Frequently Asked Questions.

FAQ

1. HOSPITALISATION

We cover each procedure according to the benefits available on your option plan. If you need to go to hospital, you must contact our pre-authorisation department to confirm your admission to hospital. We will explain how your procedure will be covered. The contact can be made via call, email or our online chat. Use of DSP is very important to avoid co-payments.

What is Pre-authorisation?

If you or a member of your family is to be admitted to hospital, you must contact KeyHealth at least 48 hours before you are admitted to obtain an authorisation from the scheme.

In the case of an un-planned, un-scheduled or emergency admission, you must contact the scheme within 48 hours after admission.
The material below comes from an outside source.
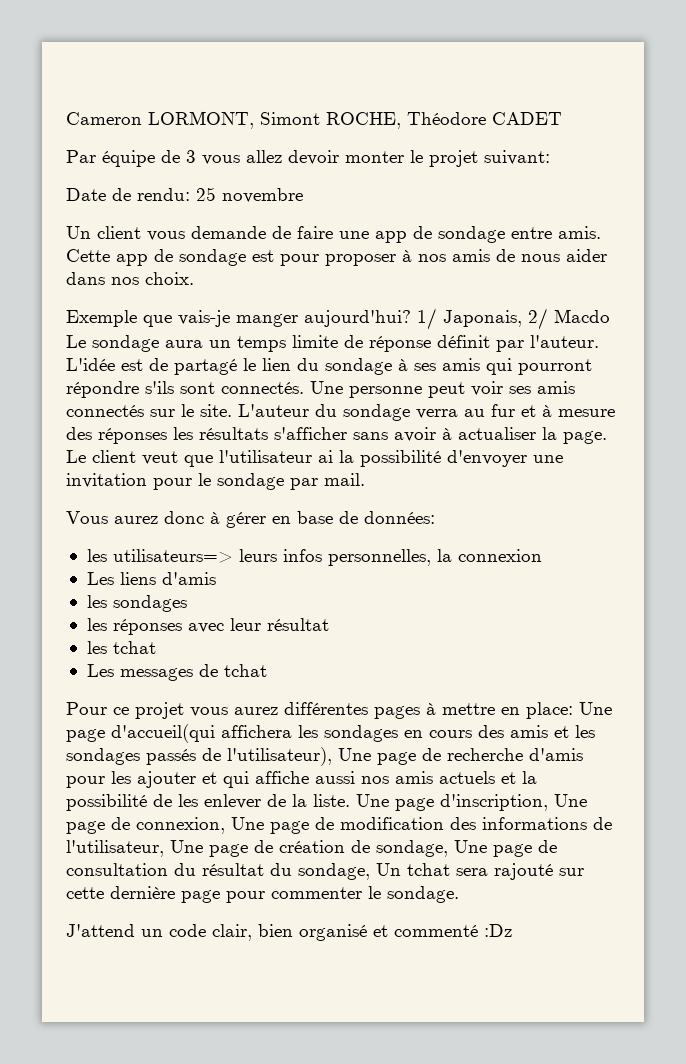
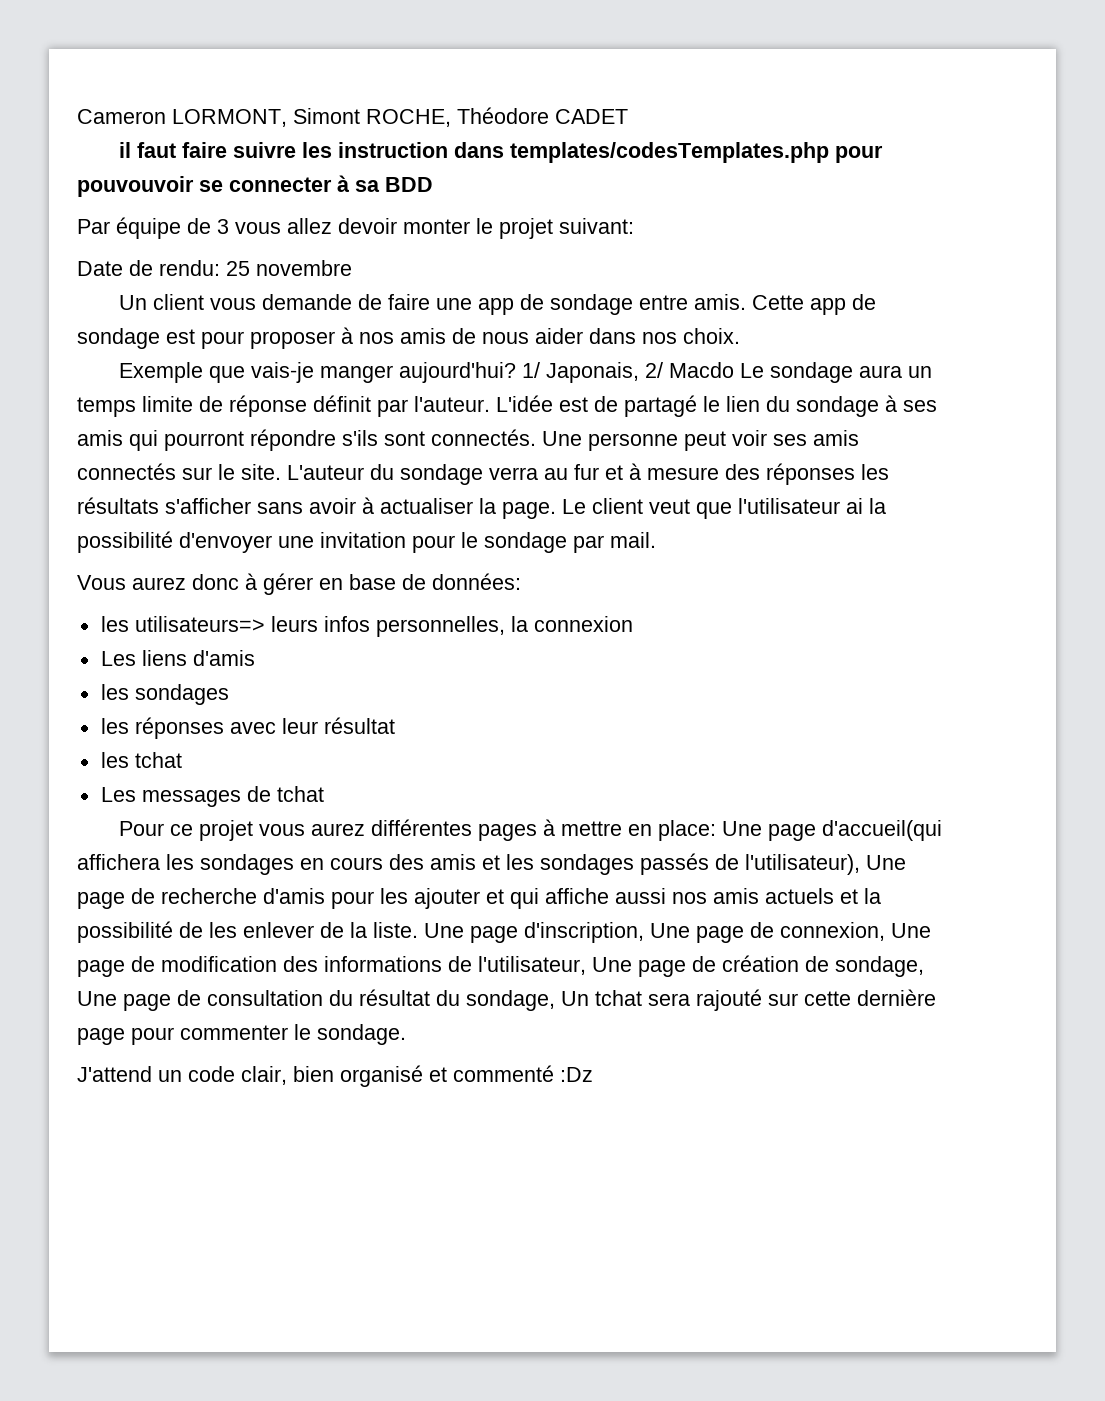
(562, 118) none -> [119,142,884,163] [77,175,433,197] // il faut faire suivre les instruction dans templates/codesTemplates.php pour pouvouvoir se connecter à sa BDD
When is pre-authorisation required?
  • Pre-authorisation is required for planned hospital admissions, MRI/CT scans, chronic medication, etc and other major medical expenses as specified in the Benefit guide.
  • If you do not obtain pre-authorisation prior to incurring expenses for these specified events, you may be exposed to unfunded liabilities (penalties or out-of-pocket payments), or you could even be liable for the full account in case you accessed benefits of which you are excluded from.
  • It is therefore vital that you obtain pre-authorisation where indicated as a requirement in your benefit schedule, before incurring any expenses.
What information is required when calling for pre-authorisation?

Before calling for a hospital pre-authorisation, you will need to have the following information available:

  • Name and contact details of main member.
  • Initials, surname, and date of birth of the patient (main member or dependant).
  • Membership number.
  • Name and practice number of treating doctor.
  • Name and practice number of hospital where you will be admitted.
  • The reason for the admission (i.e. the diagnosis or procedure).
  • The date of admission and the expected date of discharge.
  • ICD-10 (diagnosis) code – remember to ask your doctor for this.
  • CPT4 (procedure) code – remember to ask your doctor for this.

Please make sure that you record your pre-authorisation number and be sure to hand it to the admissions desk when you are admitted to hospital.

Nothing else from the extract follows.